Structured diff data
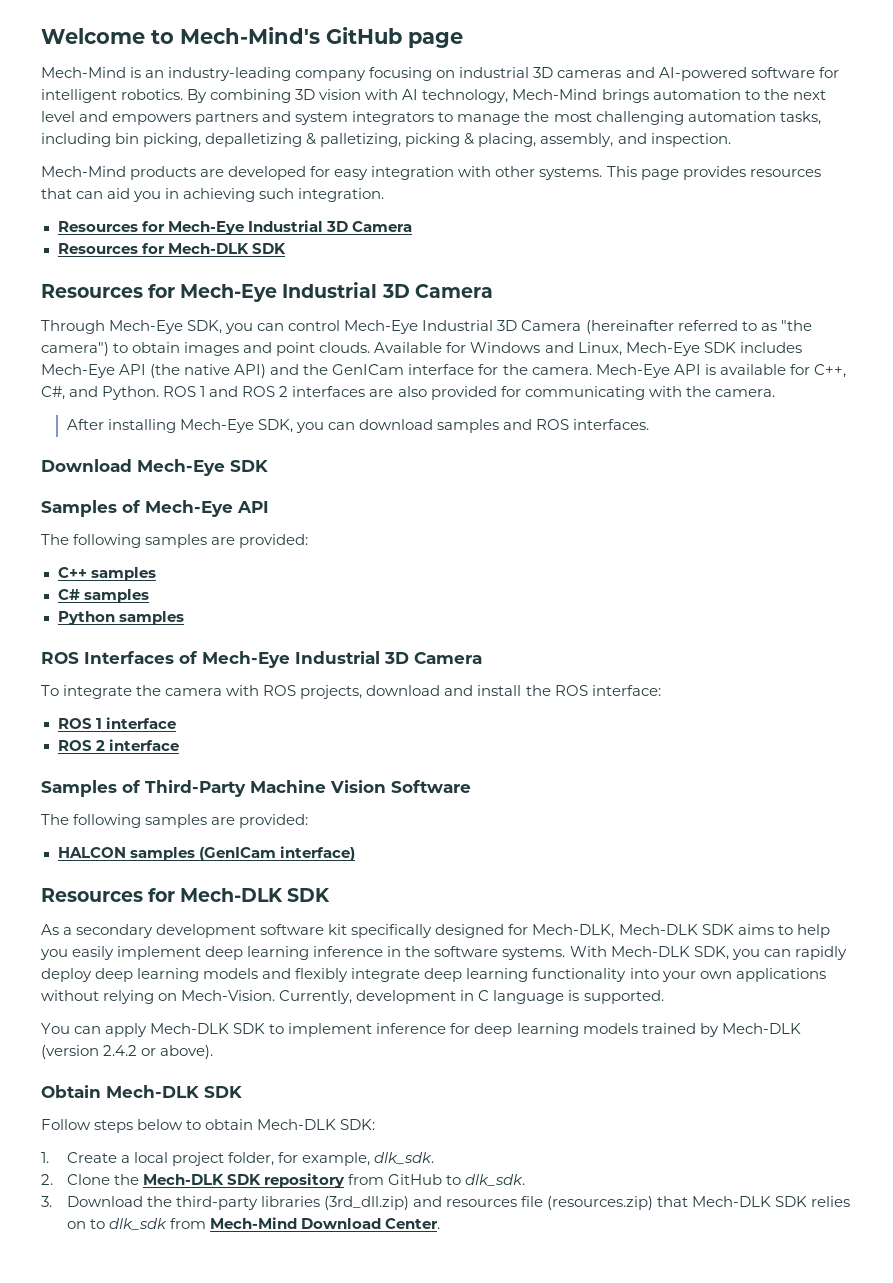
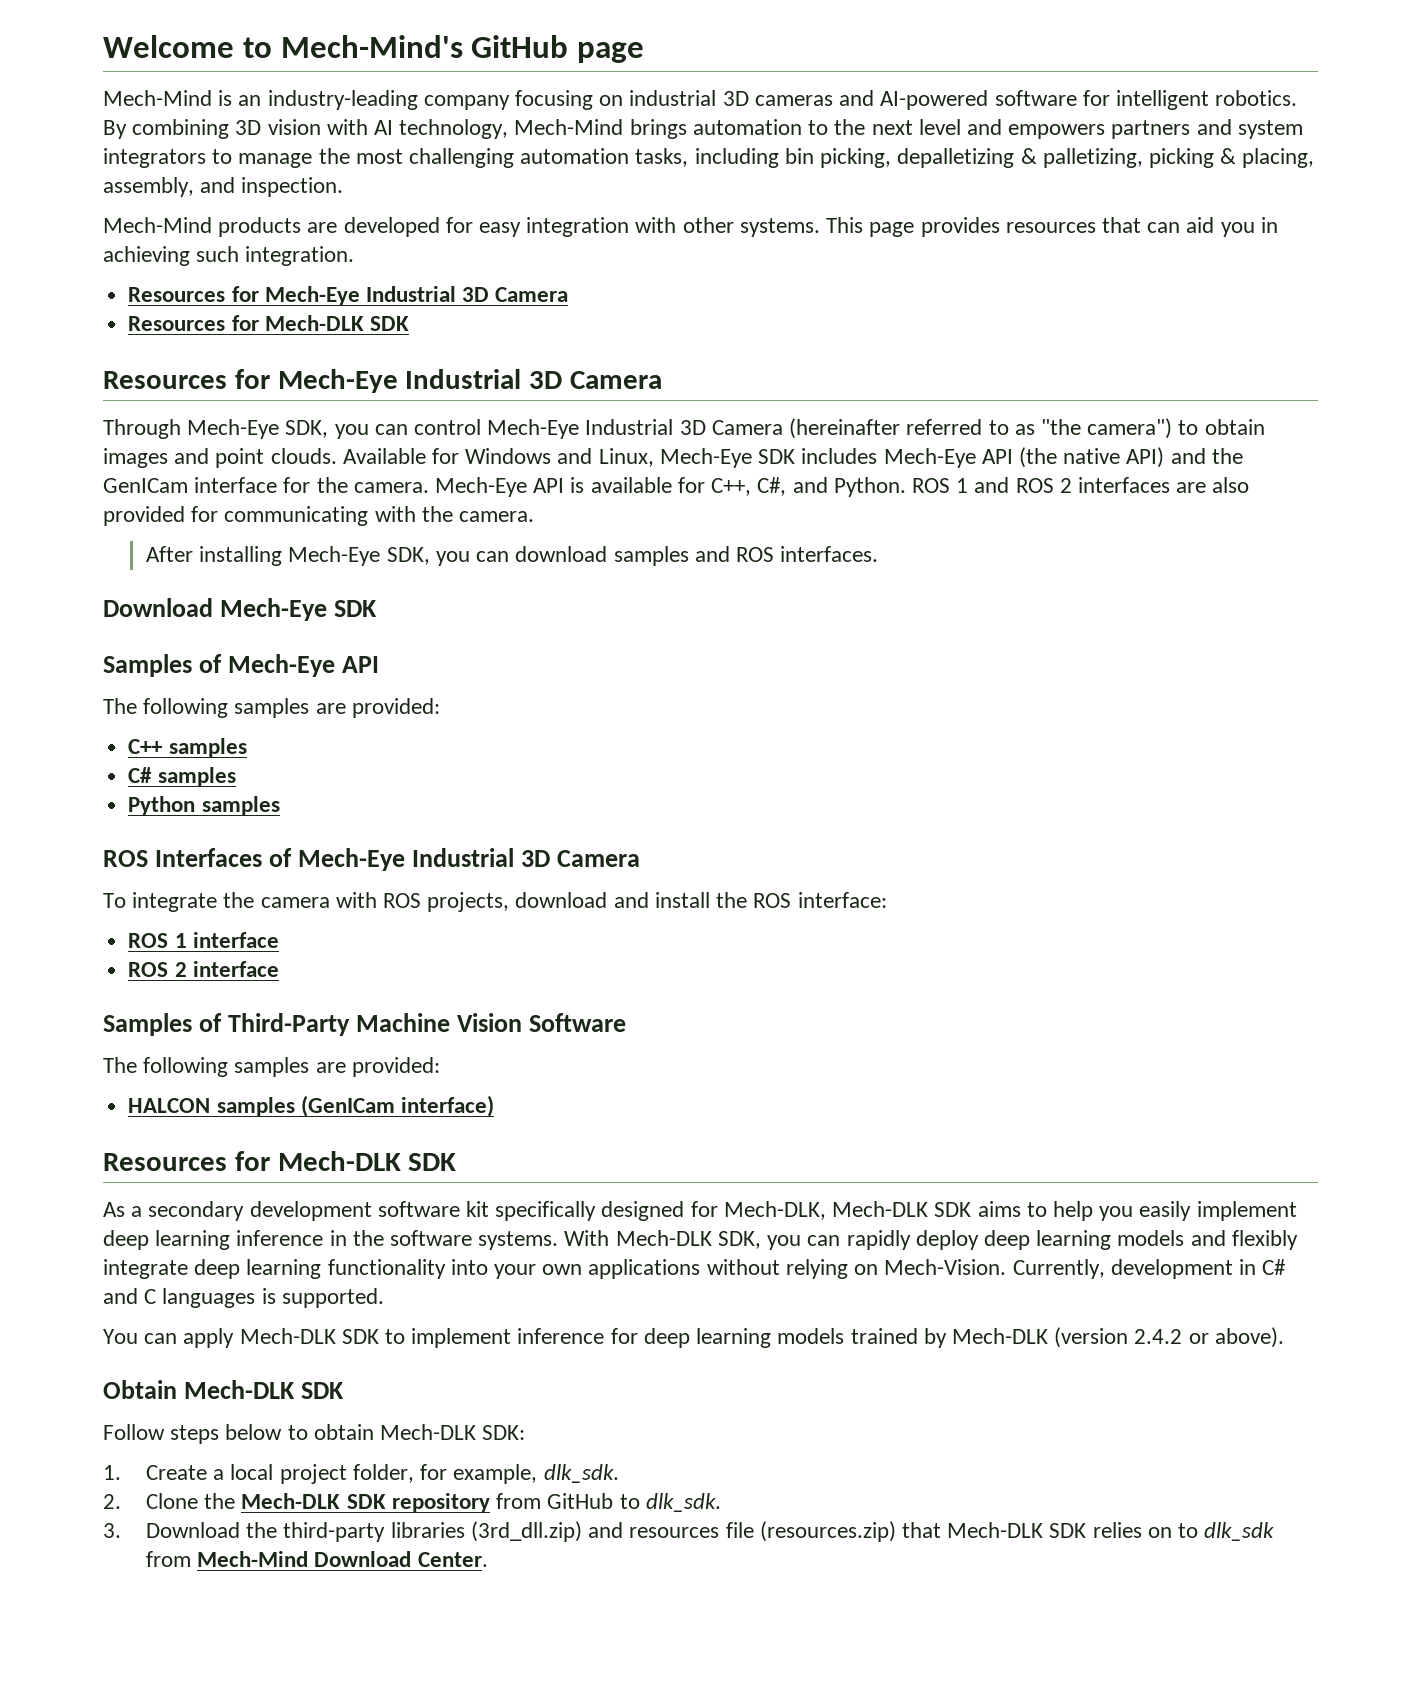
- Currently, development in C language is supported.
+ Currently, development in C# and C languages is supported.

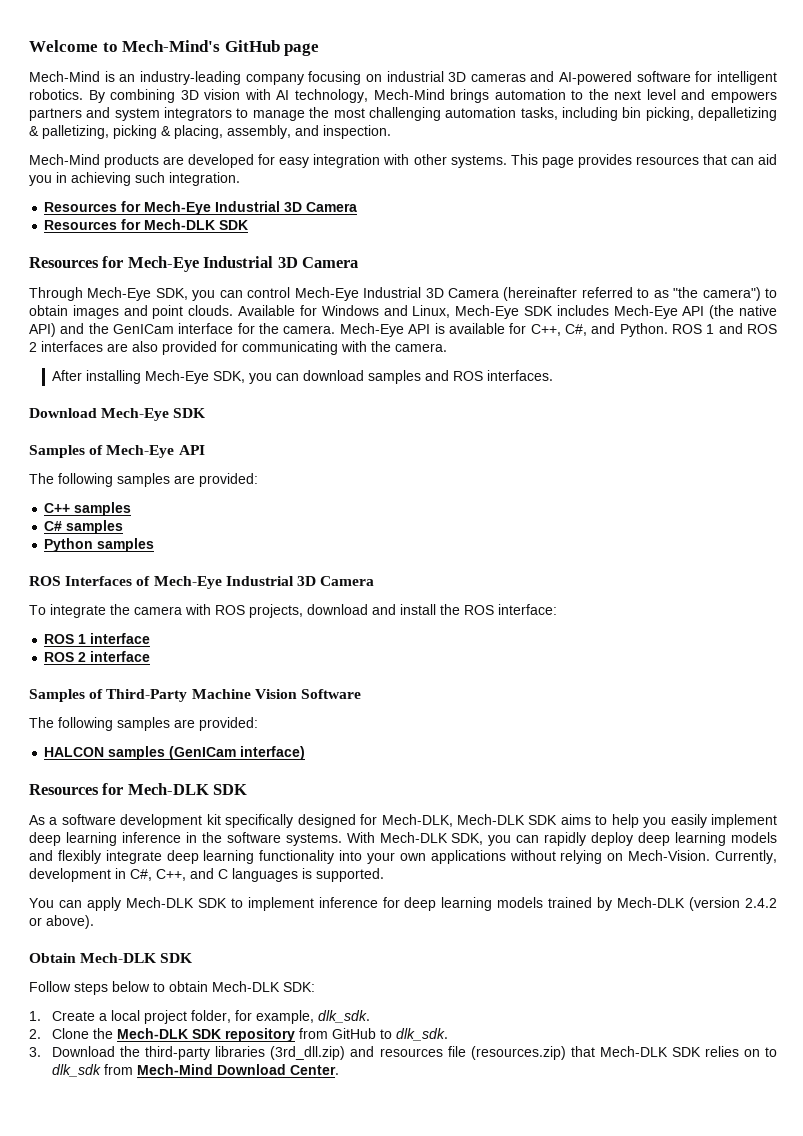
- As a secondary development software kit specifically designed for Mech-DLK, Mech-DLK SDK aims to help you easily implement deep learning inference in the software systems.
+ As a software development kit specifically designed for Mech-DLK, Mech-DLK SDK aims to help you easily implement deep learning inference in the software systems.
- Currently, development in C# and C languages is supported.
+ Currently, development in C#, C++, and C languages is supported.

§ **GOAL OF THE EXERCISE**: In the lines above, find the word "supported" and copy each line that contains it.

§ **PROBLEM SOLUTION**:
- Currently, development in C language is supported.
+ Currently, development in C# and C languages is supported.
- Currently, development in C# and C languages is supported.
+ Currently, development in C#, C++, and C languages is supported.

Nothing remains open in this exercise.